前駆症状

 あるお医者さんの調査結果なのだが、とても興味深かった。と言うのは、最近急増している、いや人為的に増やされている懸念もないではないが、まあそれはおいといて、鬱病には先行して様々な不快症状が現れていたって言う内容だ。
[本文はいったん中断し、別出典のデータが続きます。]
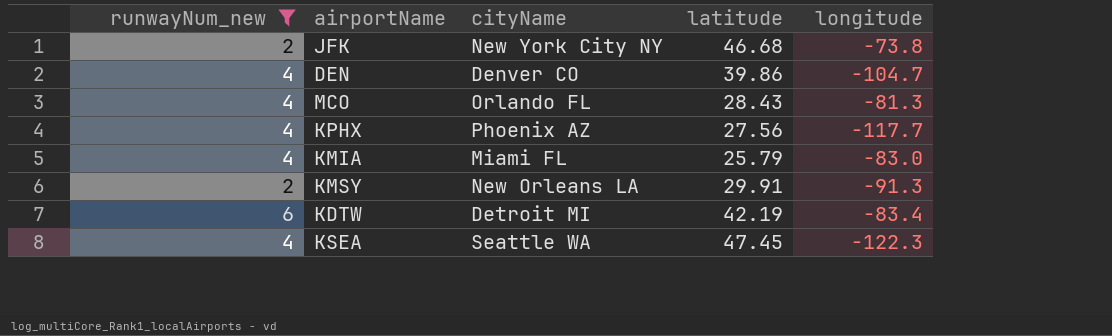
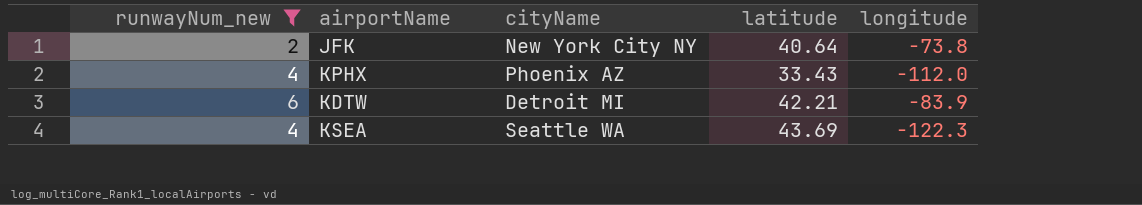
row DEN: 4 | Denver CO | 39.86 | -104.7 -> none
row MCO: 4 | Orlando FL | 28.43 | -81.3 -> none
row KMIA: 4 | Miami FL | 25.79 | -83.0 -> none
row KMSY: 2 | New Orleans LA | 29.91 | -91.3 -> none
JFK | latitude: 46.68 -> 40.64
KPHX | latitude: 27.56 -> 33.43
KPHX | longitude: -117.7 -> -112.0
KDTW | latitude: 42.19 -> 42.21
KDTW | longitude: -83.4 -> -83.9
KSEA | latitude: 47.45 -> 43.69

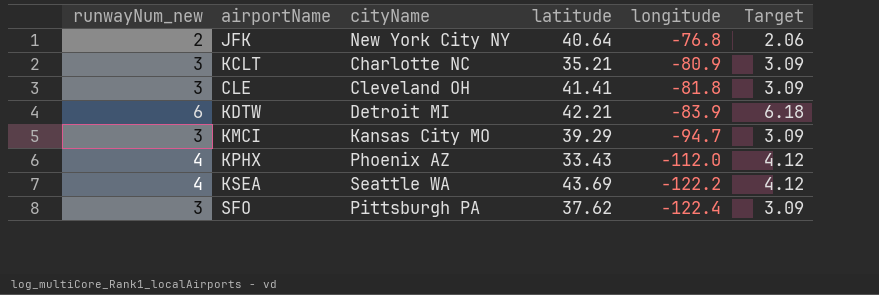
filter: runwayNum_new != 3 -> none
row order: none -> longitude descending
column Target | formula: none -> [runwayNum_new] * 1.03
JFK | longitude: -73.8 -> -76.8
KSEA | longitude: -122.3 -> -122.2

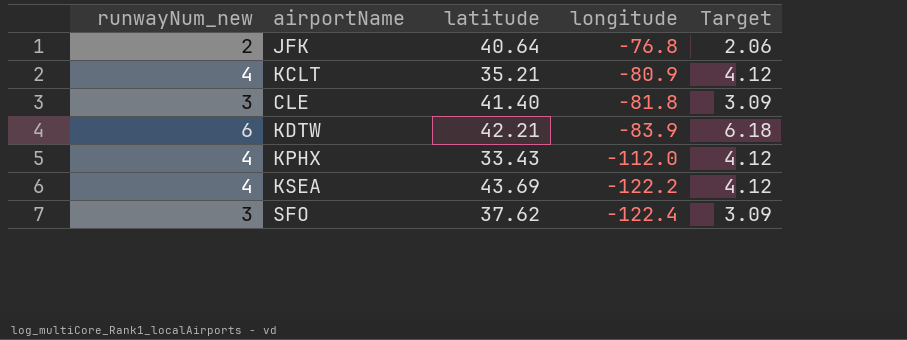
column cityName | position: 3 -> none
row KMCI: 3 | Kansas City MO | 39.29 | -94.7 | 3.09 -> none
KCLT | runwayNum_new: 3 -> 4
KCLT | Target: 3.09 -> 4.12
CLE | latitude: 41.41 -> 41.40

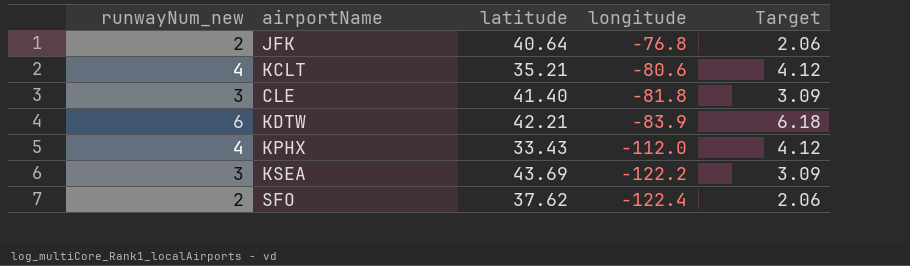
KCLT | longitude: -80.9 -> -80.6
KSEA | runwayNum_new: 4 -> 3
KSEA | Target: 4.12 -> 3.09
SFO | runwayNum_new: 3 -> 2
SFO | Target: 3.09 -> 2.06

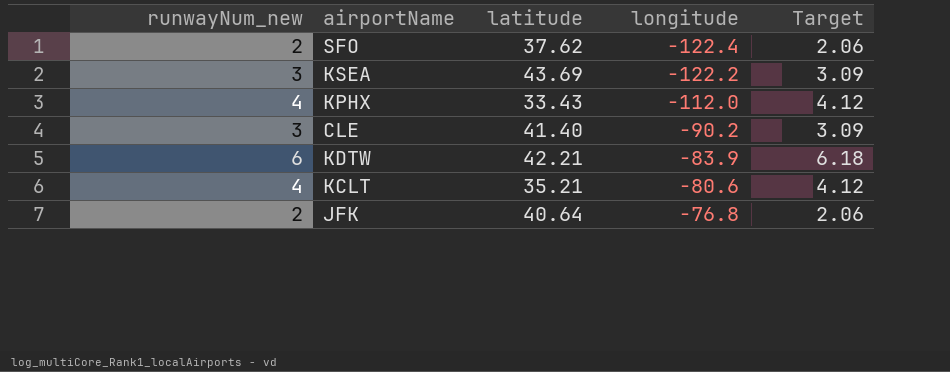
row order: longitude descending -> longitude ascending
CLE | longitude: -81.8 -> -90.2

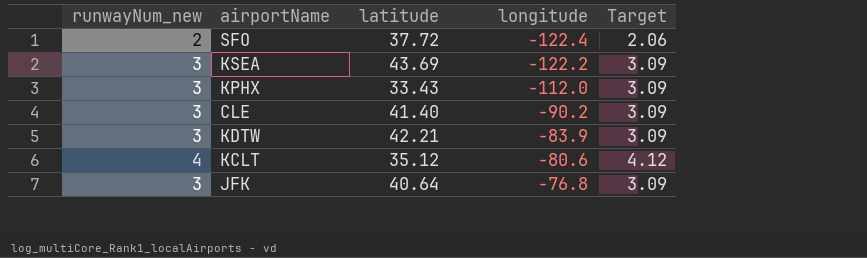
SFO | latitude: 37.62 -> 37.72
KPHX | runwayNum_new: 4 -> 3
KPHX | Target: 4.12 -> 3.09
KDTW | runwayNum_new: 6 -> 3
KDTW | Target: 6.18 -> 3.09
KCLT | latitude: 35.21 -> 35.12
JFK | runwayNum_new: 2 -> 3
JFK | Target: 2.06 -> 3.09

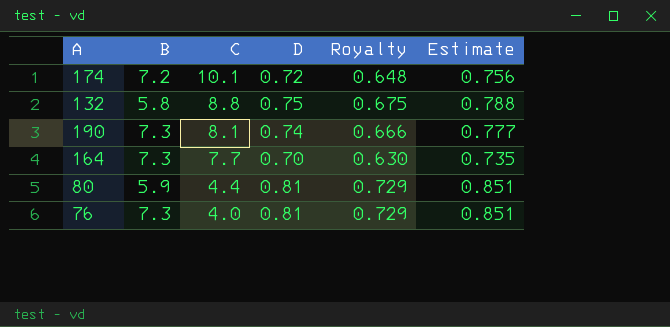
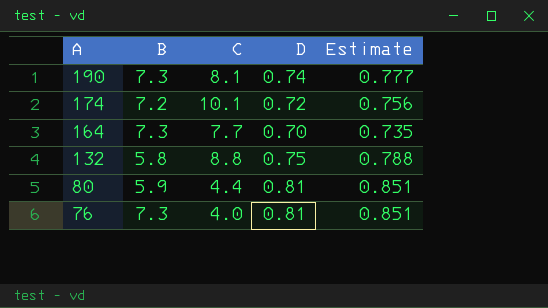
row order: C descending -> A descending
column Royalty | formula: [D] * 0.9 -> none

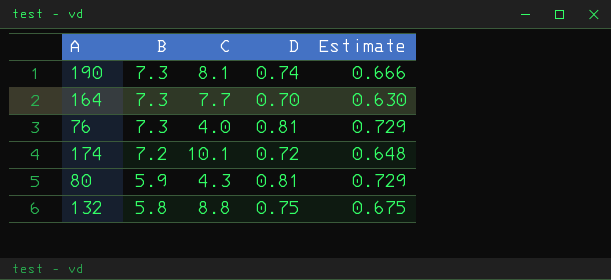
row order: A descending -> B descending
column Estimate | formula: [D] * 1.05 -> [D] * 0.9
80 | C: 4.4 -> 4.3

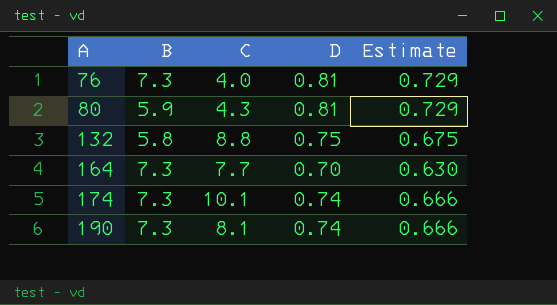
row order: B descending -> A ascending
174 | B: 7.2 -> 7.3
174 | D: 0.72 -> 0.74
174 | Estimate: 0.648 -> 0.666

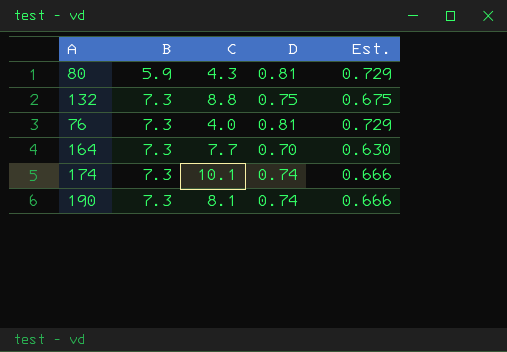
row order: A ascending -> B ascending
column name: Estimate -> Est.
132 | B: 5.8 -> 7.3

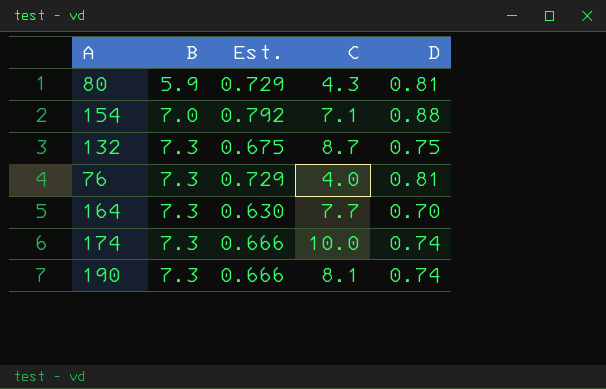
column Est. | position: 5 -> 3
row 154: none -> 7.0 | 0.792 | 7.1 | 0.88
132 | C: 8.8 -> 8.7
174 | C: 10.1 -> 10.0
1年間で鬱病の診療が開始された2500人を対象に調べているのだから、これはかなり信頼できるのではないか。確率が高い方から低い方に列挙するが、高い方では30%を越え、低い方でも10%近い。  睡眠の導入、維持(要は寝付けない、途中で目が覚めるばかりすると言うこと) 慢性胃炎 神経障害 感染症と推計される下痢、胃腸炎(要はすぐに病気をもらいやすいって事だろう) 胃潰瘍 下背部痛 高血圧 高脂血症 皮膚炎 不安障害 身体表現性障害(いくら病院で検査しても何処も悪いところが見つからないのに、本人は不快で仕方ない、たとえば喉がつまった感じがするなど) 頭痛 便秘 自律神経失調 詳細不明の糖尿病逆流性食道炎 こういった症状が鬱病の前駆症状の可能性があるって事だ。本来ならどれも単独の症状や病気なのだが、そうではなく鬱病に先行して現れたものと理解することができる、あるいは逆に、これらのものが鬱病を引っ張ってくるとも考えられるだろうか。この症状を眺めてみると、結構僕ももっている。ひょっとしたら片手で収まらないかもしれない。ただ、この数年安定して持っているから、鬱病の前駆症状ではないのだろう。前駆症状だったらとうに発症している。また、僕自身皆さんを応対して思うのだが、笑える人は大丈夫って勝手な見解を持っている。話していて決して笑顔がこぼれない人は、病気と呼ぶべきで、笑顔がこぼれる人は「鬱々」の領域だと思っている。前者はお医者さんに任せ、後者はひょっとしたら漢方薬の方が役に立てる確率が高いと思っている。副作用もないし、薬も簡単に止めることができる。依存性がないのがかなりの長所だ。そもそも鬱々まで治療されたかかなわない。鬱々も人生の大切な肥やしだから。  今まで何人もの笑顔のない、少ない人を応対してきた。そう言った人達と対峙した時、僕の能力が試される。なけなしの知性や医学知識を動員しても仕方ない。元々そんなものはないのだから。僕に唯一あるとしたら、30年以上延べにして何十万人の人と薬局で接してきた体験だけなのだ。治る力は全員が持っている、悪人なんて滅多にいるものではない、治る方向に舵が切られるとスッと治っていく、強がっている人ほど苦しみを抱えている、若さに優る薬はない、短所がそのまま長所にもなる、元気すぎるのが一番危険、揚げ足を取る人は自分で自分の首を絞める、病気をしても太れれば治る、笑えば交換神経の緊張が緩む・・・あげればきりがないが、こんなつまらない体験の集積こそが僕の拠り所になっている。  薬局に入ってきて出ていくまでに、意地でも1回は笑わせたい。笑顔を忘れていた人がふと漏らす笑顔に優る感動は滅多に味わうことは出来ない。そんな喜びを時にいただけるから片手で収まらない不調を抱えながらも頑張れるのかもしれない。